=== BRIEF ===
Among the entries that follow, the required portion opens with the line containing "- This use case" and closes with the line containing "- XXXX academy". Give that portion again exactly, and nothing else.

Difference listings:
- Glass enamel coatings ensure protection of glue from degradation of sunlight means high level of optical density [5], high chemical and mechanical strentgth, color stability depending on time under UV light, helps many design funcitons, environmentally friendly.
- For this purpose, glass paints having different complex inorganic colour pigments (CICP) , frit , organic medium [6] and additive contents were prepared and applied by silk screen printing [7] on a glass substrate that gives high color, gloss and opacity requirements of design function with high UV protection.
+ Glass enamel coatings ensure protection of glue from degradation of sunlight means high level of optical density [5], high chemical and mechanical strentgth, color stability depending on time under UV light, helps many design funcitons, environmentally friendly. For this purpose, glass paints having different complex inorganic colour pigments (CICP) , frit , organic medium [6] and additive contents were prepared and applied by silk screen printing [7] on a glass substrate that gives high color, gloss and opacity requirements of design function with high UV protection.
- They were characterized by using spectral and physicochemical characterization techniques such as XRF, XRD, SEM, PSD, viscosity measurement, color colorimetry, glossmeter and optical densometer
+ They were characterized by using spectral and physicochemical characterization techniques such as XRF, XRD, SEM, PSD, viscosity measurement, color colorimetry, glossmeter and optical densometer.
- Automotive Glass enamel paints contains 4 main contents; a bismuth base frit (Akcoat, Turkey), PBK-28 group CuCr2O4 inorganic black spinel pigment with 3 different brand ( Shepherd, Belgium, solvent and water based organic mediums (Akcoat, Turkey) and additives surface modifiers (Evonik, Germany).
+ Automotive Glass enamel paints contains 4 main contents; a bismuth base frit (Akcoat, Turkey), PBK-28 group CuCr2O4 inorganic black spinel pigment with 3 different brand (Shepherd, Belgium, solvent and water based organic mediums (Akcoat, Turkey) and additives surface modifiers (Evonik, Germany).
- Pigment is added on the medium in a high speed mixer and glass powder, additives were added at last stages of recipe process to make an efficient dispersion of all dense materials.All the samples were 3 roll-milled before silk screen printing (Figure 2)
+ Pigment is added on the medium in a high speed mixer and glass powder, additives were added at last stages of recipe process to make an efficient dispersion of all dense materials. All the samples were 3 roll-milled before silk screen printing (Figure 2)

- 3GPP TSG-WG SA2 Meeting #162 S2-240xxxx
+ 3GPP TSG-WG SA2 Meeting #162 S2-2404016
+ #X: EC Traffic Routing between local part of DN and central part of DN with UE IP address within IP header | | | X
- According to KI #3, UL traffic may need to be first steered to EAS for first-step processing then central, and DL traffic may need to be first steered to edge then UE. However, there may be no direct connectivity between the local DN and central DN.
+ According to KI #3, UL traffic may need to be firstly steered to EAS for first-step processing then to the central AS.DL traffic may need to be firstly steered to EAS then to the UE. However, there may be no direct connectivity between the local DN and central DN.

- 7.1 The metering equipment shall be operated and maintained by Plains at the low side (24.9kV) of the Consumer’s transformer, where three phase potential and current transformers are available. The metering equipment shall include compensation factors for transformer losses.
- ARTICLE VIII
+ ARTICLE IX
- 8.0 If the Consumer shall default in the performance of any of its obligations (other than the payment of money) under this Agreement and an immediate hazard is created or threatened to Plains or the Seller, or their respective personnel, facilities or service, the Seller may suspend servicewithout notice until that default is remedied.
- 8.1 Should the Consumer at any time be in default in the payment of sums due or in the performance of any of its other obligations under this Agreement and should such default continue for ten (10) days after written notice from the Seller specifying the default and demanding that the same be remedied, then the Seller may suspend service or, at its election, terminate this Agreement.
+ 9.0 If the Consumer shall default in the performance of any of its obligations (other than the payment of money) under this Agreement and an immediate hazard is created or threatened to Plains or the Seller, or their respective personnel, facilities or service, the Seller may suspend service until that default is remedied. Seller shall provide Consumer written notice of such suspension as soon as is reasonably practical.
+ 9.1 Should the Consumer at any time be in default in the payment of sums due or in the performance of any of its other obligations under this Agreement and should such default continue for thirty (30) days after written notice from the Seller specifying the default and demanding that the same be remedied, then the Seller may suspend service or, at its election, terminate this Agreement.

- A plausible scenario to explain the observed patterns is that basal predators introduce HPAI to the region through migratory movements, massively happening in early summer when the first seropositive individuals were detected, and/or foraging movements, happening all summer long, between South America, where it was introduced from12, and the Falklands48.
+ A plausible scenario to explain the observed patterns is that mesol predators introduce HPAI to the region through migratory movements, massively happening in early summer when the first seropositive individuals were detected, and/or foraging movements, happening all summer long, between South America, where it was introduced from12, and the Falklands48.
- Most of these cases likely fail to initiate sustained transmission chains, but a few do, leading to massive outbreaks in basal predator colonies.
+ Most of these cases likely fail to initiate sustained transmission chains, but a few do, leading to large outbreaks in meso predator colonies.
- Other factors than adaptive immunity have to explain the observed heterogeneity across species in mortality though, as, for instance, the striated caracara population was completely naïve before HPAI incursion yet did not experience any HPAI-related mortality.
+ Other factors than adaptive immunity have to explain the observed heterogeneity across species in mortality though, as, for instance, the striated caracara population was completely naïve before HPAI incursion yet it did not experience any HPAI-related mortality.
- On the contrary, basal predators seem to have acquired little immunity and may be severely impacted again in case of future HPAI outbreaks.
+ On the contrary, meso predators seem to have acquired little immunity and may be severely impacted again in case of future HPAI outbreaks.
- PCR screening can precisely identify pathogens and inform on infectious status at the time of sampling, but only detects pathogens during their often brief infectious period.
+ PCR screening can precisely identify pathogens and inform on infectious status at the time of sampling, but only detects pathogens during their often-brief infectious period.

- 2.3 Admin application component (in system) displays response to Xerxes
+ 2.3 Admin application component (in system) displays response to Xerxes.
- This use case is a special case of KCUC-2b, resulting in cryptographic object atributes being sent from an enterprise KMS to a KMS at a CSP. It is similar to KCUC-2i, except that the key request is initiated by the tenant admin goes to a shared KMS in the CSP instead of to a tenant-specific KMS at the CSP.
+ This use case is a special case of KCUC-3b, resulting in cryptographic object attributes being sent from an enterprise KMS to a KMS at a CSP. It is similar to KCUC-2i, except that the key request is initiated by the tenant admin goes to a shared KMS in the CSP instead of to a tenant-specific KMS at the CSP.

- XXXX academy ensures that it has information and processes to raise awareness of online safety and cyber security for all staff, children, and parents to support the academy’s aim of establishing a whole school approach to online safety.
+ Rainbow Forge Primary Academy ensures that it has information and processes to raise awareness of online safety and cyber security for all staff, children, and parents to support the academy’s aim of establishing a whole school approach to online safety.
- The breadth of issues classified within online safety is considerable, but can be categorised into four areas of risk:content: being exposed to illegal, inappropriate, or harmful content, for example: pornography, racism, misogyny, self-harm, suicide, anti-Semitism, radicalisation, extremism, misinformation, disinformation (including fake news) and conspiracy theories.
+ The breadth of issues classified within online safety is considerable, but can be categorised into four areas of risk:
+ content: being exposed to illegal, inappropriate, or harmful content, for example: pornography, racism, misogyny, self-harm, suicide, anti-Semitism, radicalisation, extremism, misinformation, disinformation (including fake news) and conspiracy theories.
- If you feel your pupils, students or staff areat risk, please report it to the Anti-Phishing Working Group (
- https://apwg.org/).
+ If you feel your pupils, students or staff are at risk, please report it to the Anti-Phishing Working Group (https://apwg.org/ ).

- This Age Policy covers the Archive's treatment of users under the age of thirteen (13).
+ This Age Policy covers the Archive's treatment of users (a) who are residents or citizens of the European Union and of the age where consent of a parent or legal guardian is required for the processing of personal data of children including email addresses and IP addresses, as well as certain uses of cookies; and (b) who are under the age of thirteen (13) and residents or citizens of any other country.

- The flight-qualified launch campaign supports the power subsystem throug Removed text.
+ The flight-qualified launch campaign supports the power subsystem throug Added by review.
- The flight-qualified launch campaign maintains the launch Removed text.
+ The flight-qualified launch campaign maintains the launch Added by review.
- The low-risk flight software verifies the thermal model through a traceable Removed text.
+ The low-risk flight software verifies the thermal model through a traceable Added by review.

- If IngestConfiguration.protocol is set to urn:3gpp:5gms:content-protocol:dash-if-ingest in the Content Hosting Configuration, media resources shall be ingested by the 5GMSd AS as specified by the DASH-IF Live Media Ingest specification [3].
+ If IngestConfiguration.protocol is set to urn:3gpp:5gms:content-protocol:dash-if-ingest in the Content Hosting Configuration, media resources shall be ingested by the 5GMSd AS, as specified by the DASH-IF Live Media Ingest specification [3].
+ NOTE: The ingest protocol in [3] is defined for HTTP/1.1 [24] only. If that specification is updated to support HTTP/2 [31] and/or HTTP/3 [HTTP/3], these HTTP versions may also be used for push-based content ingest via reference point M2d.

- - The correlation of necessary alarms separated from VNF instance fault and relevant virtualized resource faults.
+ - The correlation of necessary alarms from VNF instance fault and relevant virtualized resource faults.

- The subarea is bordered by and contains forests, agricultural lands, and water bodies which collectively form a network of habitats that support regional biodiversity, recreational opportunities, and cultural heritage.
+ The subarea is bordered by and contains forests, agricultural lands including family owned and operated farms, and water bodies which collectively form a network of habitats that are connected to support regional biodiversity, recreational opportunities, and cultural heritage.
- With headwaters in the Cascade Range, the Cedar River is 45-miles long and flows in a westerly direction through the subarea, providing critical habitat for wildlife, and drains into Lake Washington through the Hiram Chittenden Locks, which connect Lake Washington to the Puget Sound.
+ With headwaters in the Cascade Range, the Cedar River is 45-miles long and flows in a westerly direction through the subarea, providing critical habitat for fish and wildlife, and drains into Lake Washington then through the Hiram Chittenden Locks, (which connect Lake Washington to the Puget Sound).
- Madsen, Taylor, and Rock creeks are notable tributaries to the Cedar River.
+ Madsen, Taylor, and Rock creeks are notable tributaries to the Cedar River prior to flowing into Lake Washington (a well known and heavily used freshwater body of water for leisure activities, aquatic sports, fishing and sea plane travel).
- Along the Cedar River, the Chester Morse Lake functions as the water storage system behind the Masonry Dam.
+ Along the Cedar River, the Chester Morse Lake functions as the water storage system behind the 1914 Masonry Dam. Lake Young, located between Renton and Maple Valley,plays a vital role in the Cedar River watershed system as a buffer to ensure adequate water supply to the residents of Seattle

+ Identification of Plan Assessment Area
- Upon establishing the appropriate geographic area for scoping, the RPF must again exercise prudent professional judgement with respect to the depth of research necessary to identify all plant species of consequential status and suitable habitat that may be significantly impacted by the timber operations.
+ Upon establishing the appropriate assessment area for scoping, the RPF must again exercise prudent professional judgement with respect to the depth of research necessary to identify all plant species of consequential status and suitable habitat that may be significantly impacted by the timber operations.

=== EXPECTED OUTPUT ===
- This use case is a special case of KCUC-2b, resulting in cryptographic object atributes being sent from an enterprise KMS to a KMS at a CSP. It is similar to KCUC-2i, except that the key request is initiated by the tenant admin goes to a shared KMS in the CSP instead of to a tenant-specific KMS at the CSP.
+ This use case is a special case of KCUC-3b, resulting in cryptographic object attributes being sent from an enterprise KMS to a KMS at a CSP. It is similar to KCUC-2i, except that the key request is initiated by the tenant admin goes to a shared KMS in the CSP instead of to a tenant-specific KMS at the CSP.

- XXXX academy ensures that it has information and processes to raise awareness of online safety and cyber security for all staff, children, and parents to support the academy’s aim of establishing a whole school approach to online safety.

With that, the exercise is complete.